Resposta à terceira. — O pecado mortal se opunha à integridade do estado primitivo, na medida em que lhe era possível corrompê-lo; o que não podia fazer o pecado venial. E como qualquer desordem era incompatível com a integridade desse estado, conseqüentemente, o primeiro homem não poderia pecar venialmente antes de ter cometido pecado mortal.

Art. 2 — Se os pecados veniais são designados convenientemente pela madeira, pelo feno e pela palha.

(IV Sent., dist. XXI. q. 1, a. 2, qª 1, 2; dist. XLVI, q. 2, a. 3, qª 3, ad 3; I Cor., cap. III, lect. II).
 
O segundo discute-se assim. — Parece que os pecados veniais se designam inconveniente­mente pela madeira, pelo feno e pela palha.
 
1. — Pois, edifícios de madeira, de feno e palha se dizem levantados sobre um fundamento espiritual. Ora, os pecados veniais estão fora do edifício espiritual, assim como quaisquer falsas opiniões não constituem ciência. Logo, os pecados veniais não são convenientemente designados pela madeira, pelo feno e pela palha.
 
2. Demais. — Quem edifica com madeira, feno e palha, será salvo como por intervenção do fogo (1 Cor 3, 15). Ora, às vezes, quem comete pecados ve­niais não será salvo, mesmo pelo fogo. Tal o caso de quem morre em estado de pecado mor­tal e venial. Logo, os pecados veniais são desig­nados inconvenientemente pela madeira, pelo feno e pela palha.
 
3. Demais. — Segundo o Apóstolo (1 Cor 3, 12), uns edificam edifícios de ouro, de prata e de pedras preciosas, i. é, agem levados pelo amor de Deus, do próximo e pela boas obras; outros jazem edifícios de madeira, de feno e de palha. Ora, pecados veniais os cometem mesmo os que amam a Deus e ao próximo, e fazem boas obras. Pois, a Escritura o diz (1 Jo 1, 8): Se dissermos que estamos sem pecado, nós mesmos nos enganamos. Logo, essa trí­plice designação não convém aos pecados veniais.
 
4. Demais. — Os graus e as diferenças dos pecados veniais são muito mais de três. Logo, é inconveniente reduzi-los às três classes supra­mencionadas.
 
Mas, em contrário, o Apóstolo diz (1 Cor 3, 15), que quem levanta sobre o fundamento edifício de madeira, de feno e de palha será salvo como por intervenção do fogo, sofrendo então pena, embora não eterna. Ora, o reato da pena temporal propria­mente pertence ao pecado venial, como se disse (q. 87, a. 5). Logo, aquela tríplice distinção designa os peca­dos veniais.
 
Solução. — Alguns entenderam por fundamento a fé informe, sobre a qual certos edificam as boas obras figuradas pelo ouro, pela prata e pelas pedras preciosas. Outros porém, os pecados, mesmo mortais, figurados pela madeira, pelo feno e pela palha. — Mas, Agostinho refuta esta exposição, dizendo: segundo o Apóstolo (Gl 5, 21), quem pratica as obras da carne não possuirá o reino de Deus, i. é, não se salvará. Ora, o mesmo Apóstolo diz que quem levanta edifício de madeira, feno e palha, será salvo como por intervenção do fogo. Logo, não se podem considerar a madeira, o feno e a palha como designando os pecados mortais.
 
Outros então dizem que a madeira, o feno e a palha significam as boas obras, apoiadas certo nos fundamentos do edifício espiritual, mas vão de mistura com elas pecados veniais.
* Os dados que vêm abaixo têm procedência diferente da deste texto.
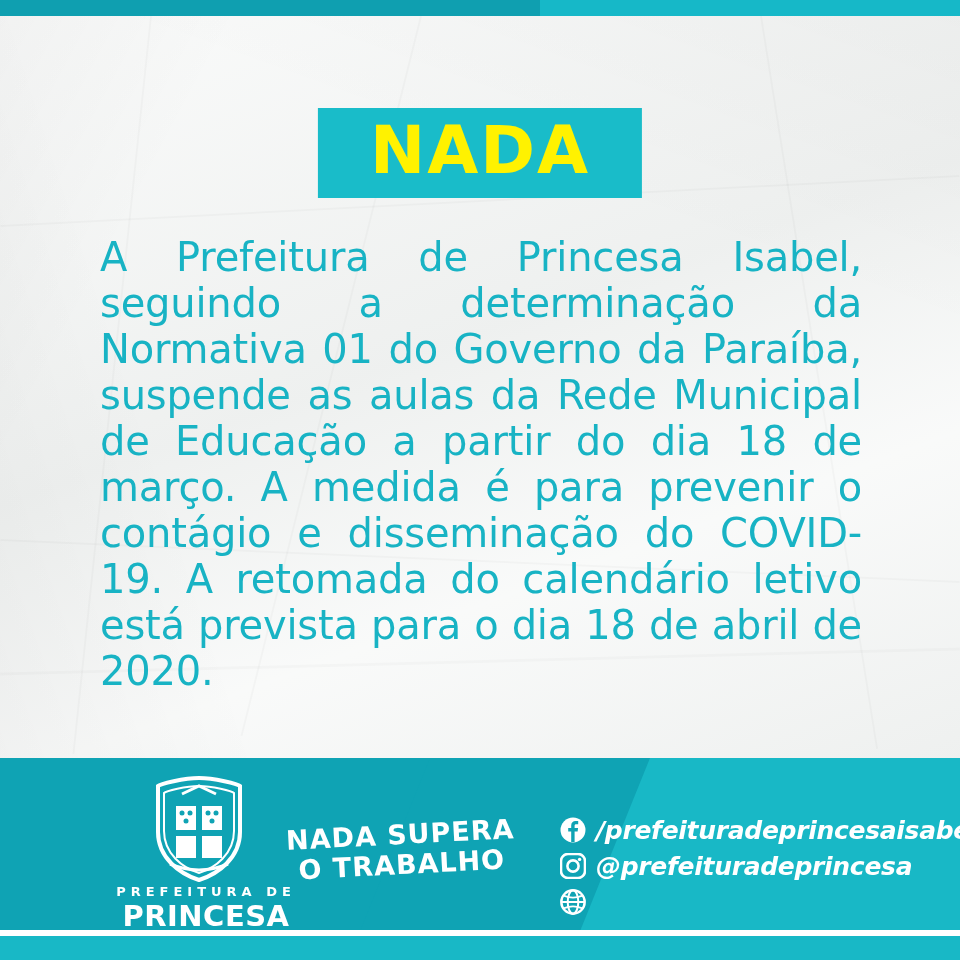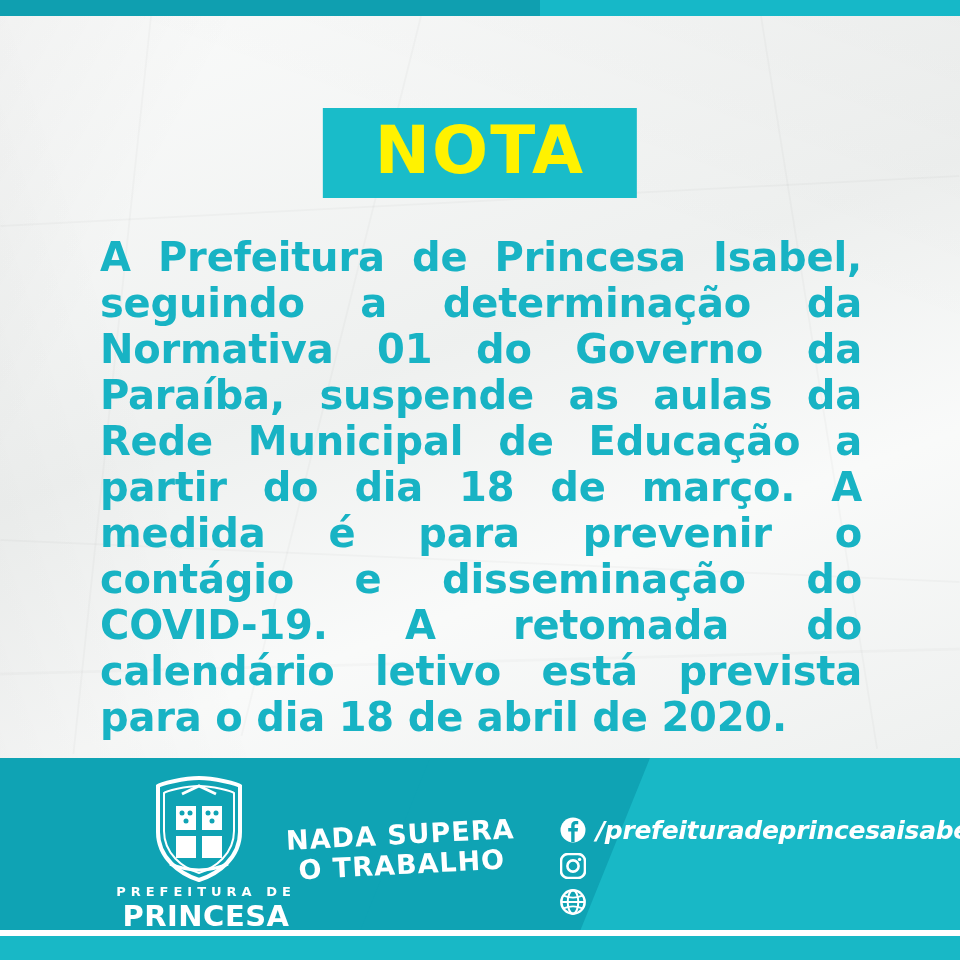--- a/index.html
+++ b/index.html
@@ -232,7 +232,7 @@
   <div class="crease c6"></div>
 
   <div class="nota-box">
-    <span class="nota-text">NOTA</span>
+    <span class="nota-text">NADA</span>
   </div>
 
   <div class="body-text">A Prefeitura de Princesa Isabel, seguindo a determinação da Normativa 01 do Governo da Paraíba, suspende as aulas da Rede Municipal de Educação a partir do dia 18 de março. A medida é para prevenir o contágio e disseminação do COVID-19. A retomada do calendário letivo está prevista para o dia 18 de abril de 2020.</div>

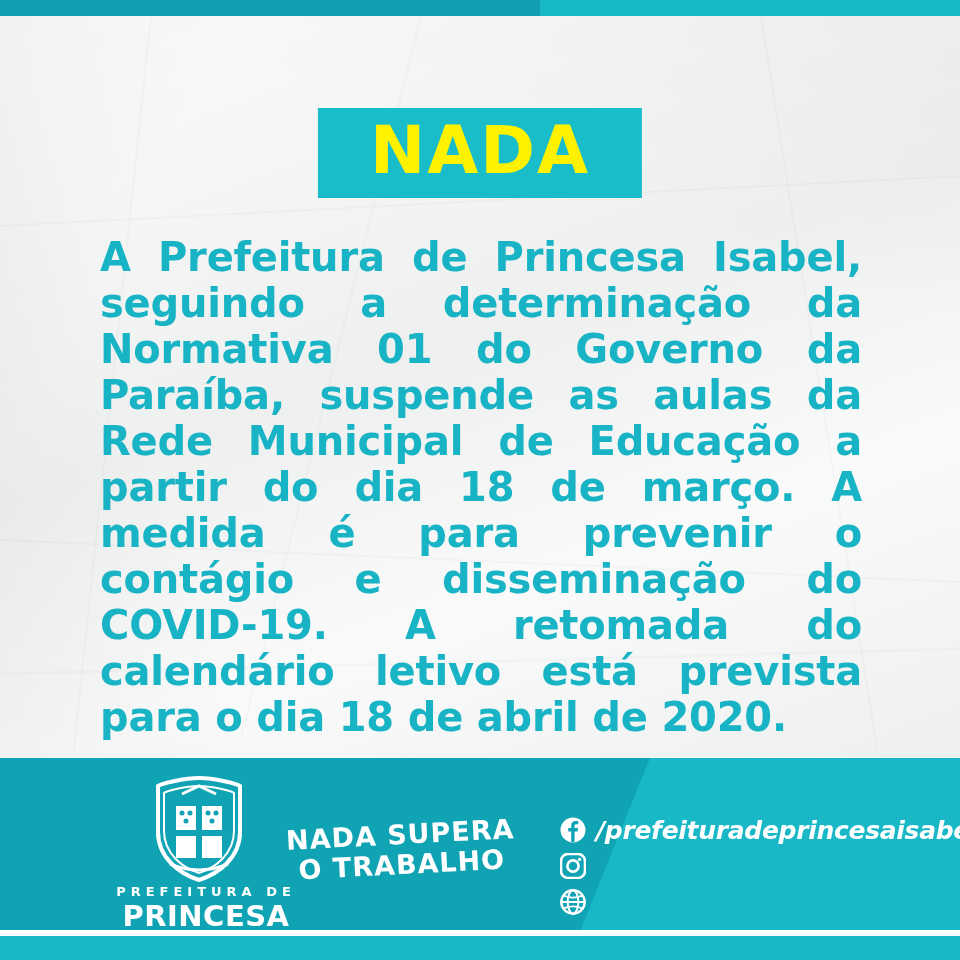--- a/index.html
+++ b/index.html
@@ -87,7 +87,7 @@
     width: 762px;
     text-align: justify;
     font-family: "DejaVu Sans", sans-serif;
-    font-weight: bold;
+    font-weight: normal;
     font-size: 40px;
     line-height: 46px;
     color: #18b3c4;

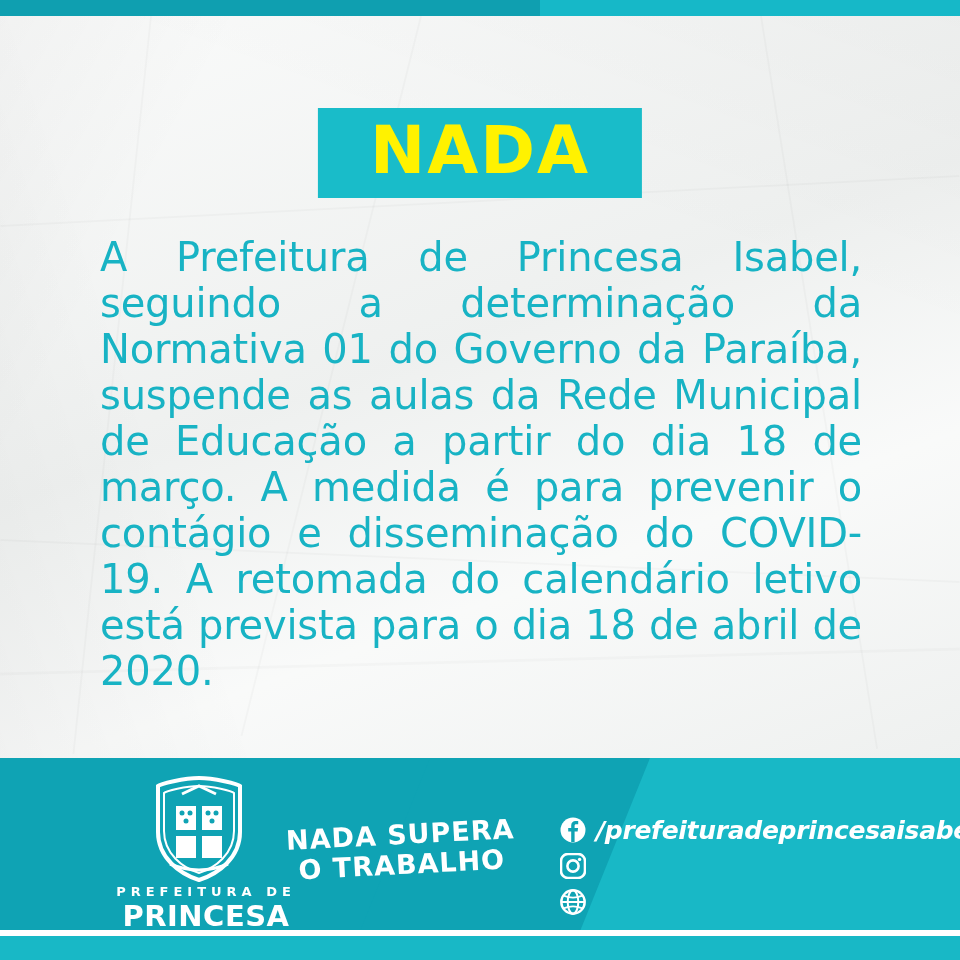--- a/index.html
+++ b/index.html
@@ -290,6 +290,7 @@
             <circle cx="19.6" cy="6.4" r="1.7" fill="#ffffff"></circle>
           </svg>
         </span>
+        <span class="social-label">@prefeituradeprincesa</span>
       </div>
 
       <div class="social-row">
Assim, se cuidando alguém dos seus interesses de família, se deixa levar do amor exagerado da esposa, dos filhos ou dos bens, embora com subordinação a Deus, de modo a não ter nenhuma vontade de praticar nenhum ato contra Ele. — Mas, esta interpretação também não é aceitável. Pois, como é manifesto, todas as boas obras se referem à caridade para com Deus e o próximo, sendo por isso designadas pelo ouro, pela prata e pelas pedras preciosas, e não pela madeira, pelo feno e pela palha.
 
Por onde, devemos pensar que os pecados veniais, que se imiscuem nas obras dos que buscam os bens terrenos, são os designados pela madeira, pelo feno e pela palha. Pois, assim como estes elementos agregam-se à casa, sem constituírem a substância do edifício, e podem queimar-se, permanecendo este; assim também os pecados veniais podem multiplicar-se no homem, permanecendo o edifício espiritual. E por causa deles o pecador sofre a pena do fogo, quer das tribulações temporais desta vida, quer, depois desta, a do fogo do purgatório. E contudo consegue a salvação eterna.
 
Donde a resposta à primeira objeção. — Os pecados veniais se os consideramos como apoiados, não quase diretamente, sobre um fundamento espiritual, mas, ao lado dele, conforme aquilo da Escritura (Sl 136, 1). — Junto dos rios de Babilônia — i. é, ao lado. Porque, como dissemos, os pecados veniais não destroem o edifício espiritual.
 
Resposta à segunda. — Não se diz de qualquer que levante edifício de madeira, feno e palha, que será salvo como por intervenção do fogo, mas só de quem edificar sobre o fundamento. E este não é a fé informe, como certos pensaram, mas a fé informada pela caridade, conforme aquilo (Ef 3, 17): arraigados e fundados em caridade. Portanto, quem morreu em estado de pecado mortal e de venial edificou certamente com a madeira, o feno e a palha, mas sem apoiar o edifício num fundamento espiritual. E por conseguinte, não será salvo como por intervenção do fogo.
 
Resposta à terceira. — Os que abandonaram o cuidado das coisas temporais, embora às vezes pequem venialmente, cometem contudo pecados veniais leves, e frequentissimamente se purificam pelo fervor da caridade. Por isso, esses tais não levantam sobre o fundamento um edifício de pecados veniais, por pouco perdurarem neles. Ao contrário, os pecados veniais dos entregues às coisas terrenas permanecem mais tempo, por não poderem tão freqüentemente recorrer ao perdão desses pecados, pelo fervor da caridade.
 
Resposta à quarta. — Como diz o Filó­sofo, todas as coisas se incluem nesta tríplice distinção: o princípio, o meio e o fim. E deste modo todos os graus dos pecados veniais se re­duzem a estas três coisas: à madeira, que su­porta longamente o fogo; à palha, que se con­some muito ràpidamente; e ao feno, que fica num meio termo. Pois, conforme os pecados veniais têm mais ou menos aderência e gravi­dade, assim são expurgados pelo fogo mais rá­pida ou mais demoradamente.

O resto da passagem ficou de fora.